So that night in Orlando, ahead of the two-hour drive, Carranco strapped the kids in the backseat of the Nissan Sentra – the boys, Jonathan Jr., 5, Nathaniel, 4, and Castiel, almost 16 months; along with Gizel and her sisters, Dylana, 17 and Cataleya, 7.

Though the Sentra was spacious, Carranco had wanted to use their roomier SUV for the day, but it had a broken tire. She would later wonder if the kids unbuckled seatbelts to get more comfortable.

Heading home on the open highway, with Casas behind the wheel and Carranco in the front passenger seat, she and the children dozed off.

Then sometime around 11 p.m. on U.S. 17 – just south of Wauchula and only about 15 minutes from their front door – a violent push shoved Carranco awake.

She couldn’t yet know of the drunk driver entering their path, or tell, in her shock, that the shove was the Sentra spinning, bouncing, and flipping several times, landing on its tires. Nor could she hear over the ringing in her ears. All she could see was the blurry figure of her husband on the road, screaming – gesturing wildly for her to get out.

When somehow she did, what entered her mind next was the searing image of the crumpled car before her – and the horrible thought of all her children trapped inside.

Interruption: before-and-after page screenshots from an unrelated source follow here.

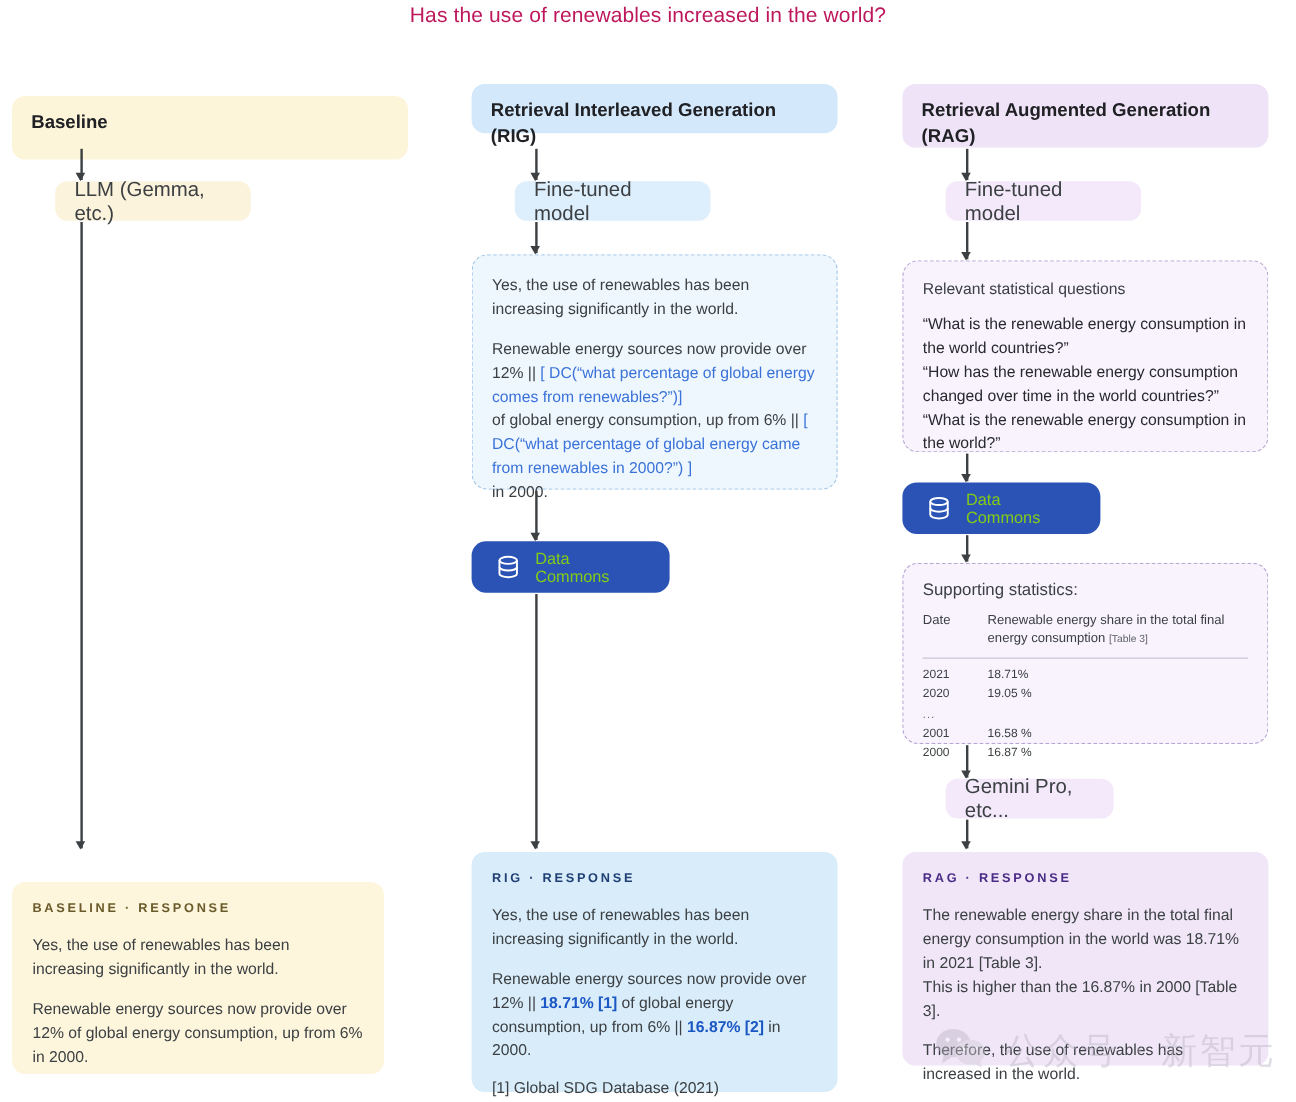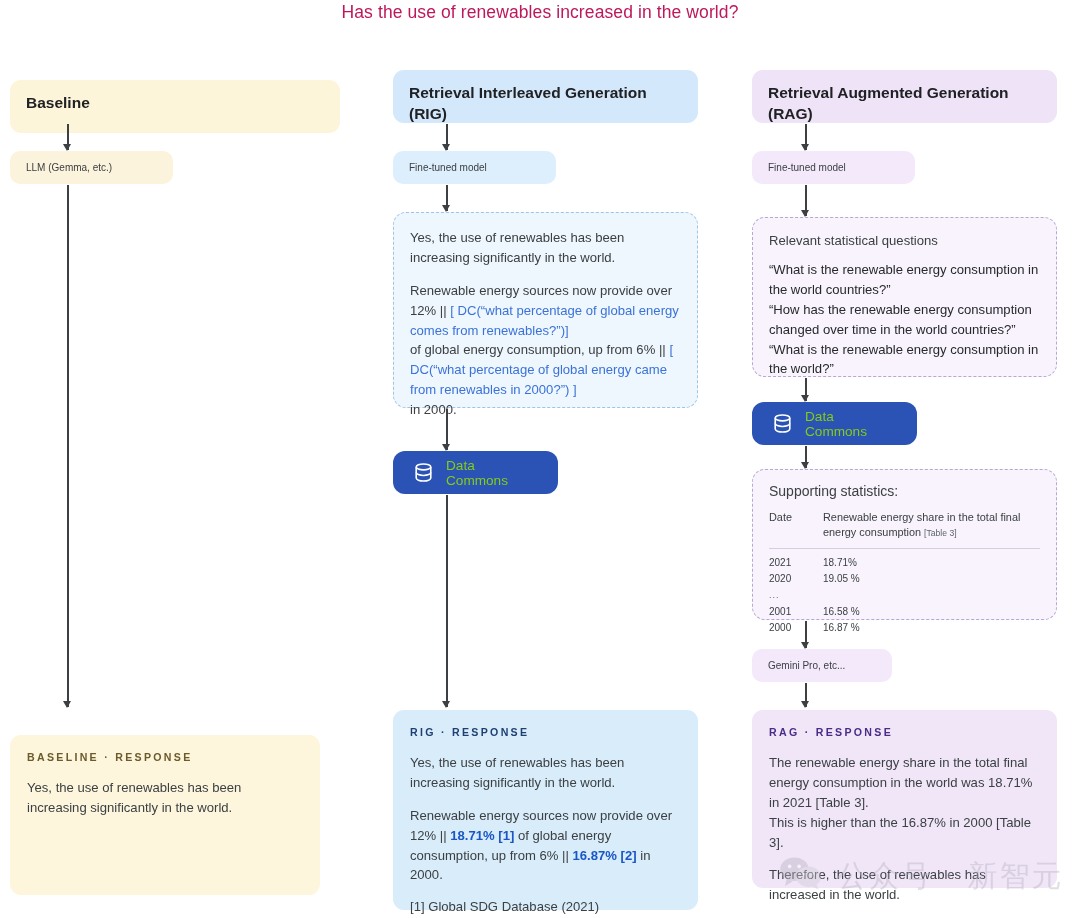--- a/index.html
+++ b/index.html
@@ -28,22 +28,23 @@
     padding: 13px 16px 0 16px;
     font-size: 15.5px;
     line-height: 1.33;
     color: #202124;
     font-weight: 600;
   }
   .pill-box {
     border-radius: 10px;
     padding: 0 16px;
     display: flex; align-items: center;
-    font-size: 10px;
+    font-size: 17px;
     color: #3c4043;
+    margin-left: 36px;
   }
   .dashed-box {
     border: 1.4px dashed #a9b4d6;
     border-radius: 13px;
     padding: 15px 16px;
   }
   .resp-box {
     border-radius: 11px;
     padding: 16px 17px;
   }
@@ -166,24 +167,25 @@
 
   <div class="arrow" style="left:67px; top:185px; height:522px; width:2px;">
     <div class="shaft"></div>
       <div class="head"></div>
   </div>
 
   <div class="abs resp-box c-base-resp" style="left:10px; top:735px; width:310px; height:160px;">
     <div class="resp-label lbl-base">BASELINE · RESPONSE</div>
     <div class="body-text">
       <p>Yes, the use of renewables has been increasing significantly in the world.</p>
-    </div>
-  </div>
-
-  <div class="abs header-box c-rig-head" style="left:393px; top:70px; width:305px; height:53px;">
+      <p>Renewable energy sources now provide over 12% of global energy consumption, up from 6%  in 2000.</p>
+    </div>
+  </div>
+
+  <div class="abs header-box c-rig-head" style="left:393px; top:70px; width:305px; height:41px;">
     <span>Retrieval Interleaved Generation (RIG)</span>
   </div>
 
   <div class="arrow" style="left:446px; top:124px; height:26px; width:2px;">
     <div class="shaft"></div>
       <div class="head"></div>
   </div>
 
   <div class="abs pill-box c-rig-soft" style="left:393px; top:151px; width:163px; height:33px;">
     <span>Fine-tuned model</span>

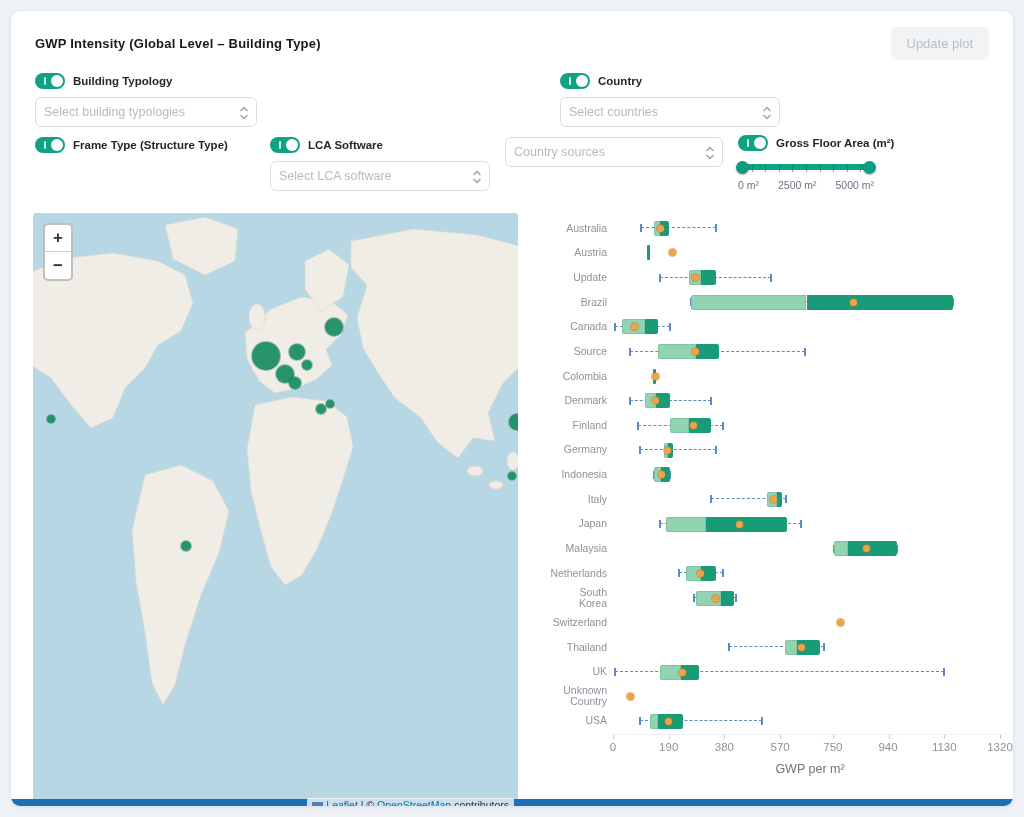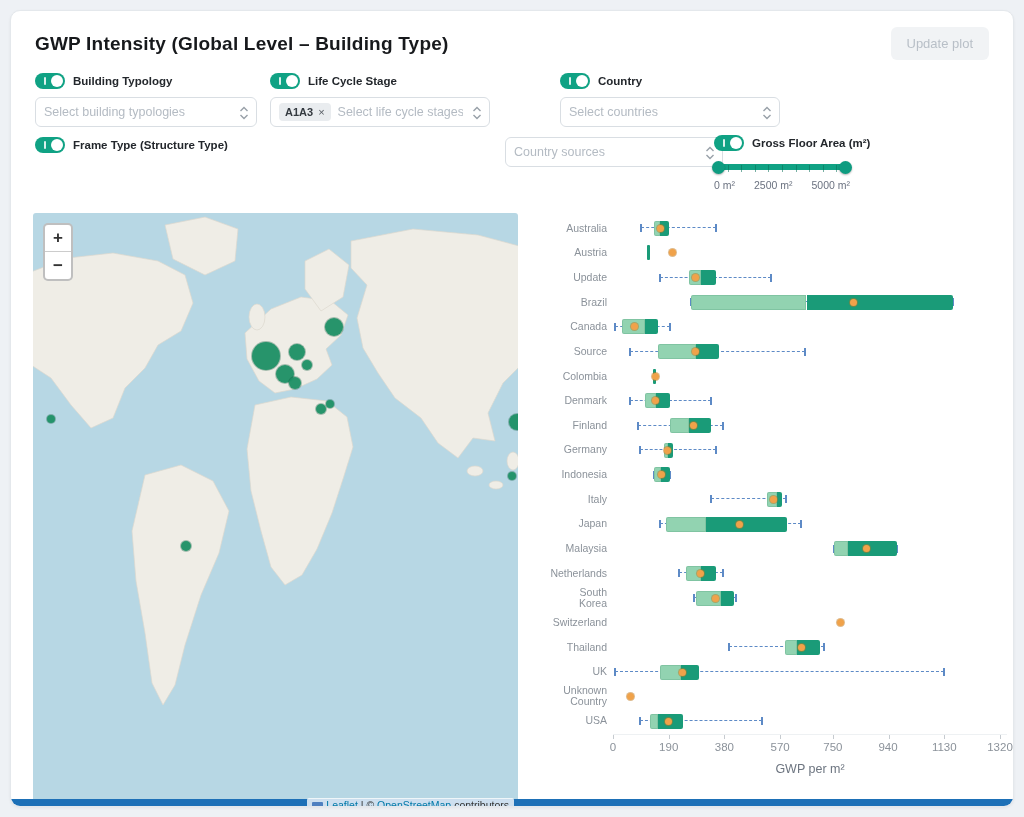--- a/index.html
+++ b/index.html
@@ -2,21 +2,21 @@
 <html><head>
 <meta charset="utf-8">
 <style>
   * { box-sizing: border-box; }
   body { margin:0; background:#eef1f5; font-family:"Liberation Sans", sans-serif; }
   .card { position:relative; width:1004px; height:797px; margin:10px auto; background:#fff;
           border:1px solid #e4e8ec; border-radius:10px; box-shadow:0 1px 3px rgba(16,24,40,.06); overflow:hidden; }
   .card-bottom { position:absolute; left:0; right:0; bottom:0; height:7px; background:#1d70b7; }
 
   .hd { display:flex; justify-content:space-between; align-items:center; padding:16px 24px 4px; }
-  .title { font-size:19px; font-weight:700; color:#17191c; letter-spacing:.2px; }
+  .title { font-size:13px; font-weight:700; color:#17191c; letter-spacing:.2px; }
   .update-btn { background:#f1f3f5; color:#b8bfc7; font-size:13px; padding:9px 16px; border-radius:6px; border:none; font-family:inherit; }
 
   .fg { position:absolute; }
   .fg-head { display:flex; align-items:center; gap:8px; margin-bottom:8px; }
   .toggle { width:30px; height:16px; border-radius:9px; background:#10a284; position:relative; flex:0 0 auto; }
   .toggle::after { content:""; position:absolute; right:2px; top:2px; width:12px; height:12px; border-radius:50%; background:#fff; }
   .toggle::before { content:""; position:absolute; left:9px; top:4px; width:2px; height:8px; background:rgba(255,255,255,.85); border-radius:1px; }
   .flabel { font-size:11.5px; font-weight:700; color:#23272c; white-space:nowrap; }
   .select { height:30px; border:1px solid #d9dee3; border-radius:6px; display:flex; align-items:center;
             padding:0 26px 0 8px; position:relative; background:#fff; }
@@ -25,21 +25,21 @@
   .chip { background:#e9ecef; border-radius:4px; font-size:11px; font-weight:700; color:#343a40;
           padding:3px 6px; margin-right:7px; display:flex; gap:5px; align-items:center; flex:0 0 auto; }
   .chip .x { font-weight:400; color:#565c63; cursor:pointer; }
 
   #fg0 { left:24px;  top:62px;  width:222px; }
   #fg1 { left:259px; top:62px;  width:220px; }
   #fg2 { left:549px; top:62px;  width:220px; }
   #fg3 { left:24px;  top:126px; width:222px; }
   #fg4 { left:259px; top:126px; width:220px; }
   #fg5 { left:494px; top:126px; width:218px; }
-  #gfa { left:703px; top:124px; width:136px; }
+  #gfa { left:727px; top:124px; width:136px; }
   .track { position:relative; height:14px; margin-top:9px; }
   .bar { position:absolute; left:0; right:0; top:4px; height:6px; background:#10a284; border-radius:3px; }
   .handle { position:absolute; top:1px; width:13px; height:13px; border-radius:50%; background:#0e9c80; box-shadow:0 1px 2px rgba(0,0,0,.3); }
   .gfa-labels { display:flex; justify-content:space-between; font-size:10.5px; color:#6b7280; margin-top:5px; }
 
   .map { position:absolute; left:22px; top:202px; width:485px; height:601px; background:#b7d7e4; border-radius:3px; overflow:hidden; }
   .zoomctl { position:absolute; left:10px; top:10px; width:30px; background:#fff; border:2px solid rgba(0,0,0,.25); border-radius:5px; z-index:5; }
   .zbtn { width:100%; height:27px; display:flex; align-items:center; justify-content:center; font-size:17px; font-weight:700; color:#333; cursor:pointer; }
   .zbtn:first-child { border-bottom:1px solid #ccc; }
   .attr { position:absolute; right:4px; bottom:2px; background:rgba(255,255,255,.78); font-size:10.5px; color:#333; padding:1px 5px; border-radius:2px; z-index:5; white-space:nowrap; }
@@ -74,37 +74,20 @@
     </div>
     <div class="select">
       <span class="ph">Select building typologies</span>
       <span class="updown"><svg width="10" height="14" viewBox="0 0 10 14">
             <path d="M1.5 5 5 1.5 8.5 5" fill="none" stroke="#98a0a8" stroke-width="1.4"></path>
             <path d="M1.5 9 5 12.5 8.5 9" fill="none" stroke="#98a0a8" stroke-width="1.4"></path>
           </svg></span>
     </div>
   </div>
 
-  <div class="fg" id="fg1">
-    <div class="fg-head">
-      <div class="toggle"></div>
-      <div class="flabel">Life Cycle Stage</div>
-    </div>
-    <div class="select">
-      <span class="chip">
-        <span>A1A3</span>
-        <span class="x">×</span>
-      </span>
-      <span class="ph">Select life cycle stages</span>
-      <span class="updown"><svg width="10" height="14" viewBox="0 0 10 14">
-            <path d="M1.5 5 5 1.5 8.5 5" fill="none" stroke="#98a0a8" stroke-width="1.4"></path>
-            <path d="M1.5 9 5 12.5 8.5 9" fill="none" stroke="#98a0a8" stroke-width="1.4"></path>
-          </svg></span>
-    </div>
-  </div>
 
   <div class="fg" id="fg2">
     <div class="fg-head">
       <div class="toggle"></div>
       <div class="flabel">Country</div>
     </div>
     <div class="select">
       <span class="ph">Select countries</span>
       <span class="updown"><svg width="10" height="14" viewBox="0 0 10 14">
             <path d="M1.5 5 5 1.5 8.5 5" fill="none" stroke="#98a0a8" stroke-width="1.4"></path>
@@ -113,20 +96,33 @@
     </div>
   </div>
 
   <div class="fg" id="fg3">
     <div class="fg-head">
       <div class="toggle"></div>
       <div class="flabel">Frame Type (Structure Type)</div>
     </div>
   </div>
 
+  <div class="fg" id="fg4">
+    <div class="fg-head">
+      <div class="toggle"></div>
+      <div class="flabel">LCA Software</div>
+    </div>
+    <div class="select">
+      <span class="ph">Select LCA software</span>
+      <span class="updown"><svg width="10" height="14" viewBox="0 0 10 14">
+            <path d="M1.5 5 5 1.5 8.5 5" fill="none" stroke="#98a0a8" stroke-width="1.4"></path>
+            <path d="M1.5 9 5 12.5 8.5 9" fill="none" stroke="#98a0a8" stroke-width="1.4"></path>
+          </svg></span>
+    </div>
+  </div>
 
   <div class="fg" id="fg5">
     <div class="select">
       <span class="ph">Country sources</span>
       <span class="updown"><svg width="10" height="14" viewBox="0 0 10 14">
             <path d="M1.5 5 5 1.5 8.5 5" fill="none" stroke="#98a0a8" stroke-width="1.4"></path>
             <path d="M1.5 9 5 12.5 8.5 9" fill="none" stroke="#98a0a8" stroke-width="1.4"></path>
           </svg></span>
     </div>
   </div>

The Nissan Sentra after the wreck that nearly killed Deisy Carranco, her husband and six children when a drunk driver swerved into their path.
The Nissan Sentra after the wreck that nearly killed Deisy Carranco, her husband and six children when a drunk driver swerved into their path.

***

Carranco fought for years to give her kids a stable childhood – something she’d never had.

The daughter of migrant farmworkers from Mexico, she was brought up around Arcadia, laboring since the age of 8 with her family in the fields. At 10, she was placed in the foster care system and bounced between more than a dozen homes by the time she was 18.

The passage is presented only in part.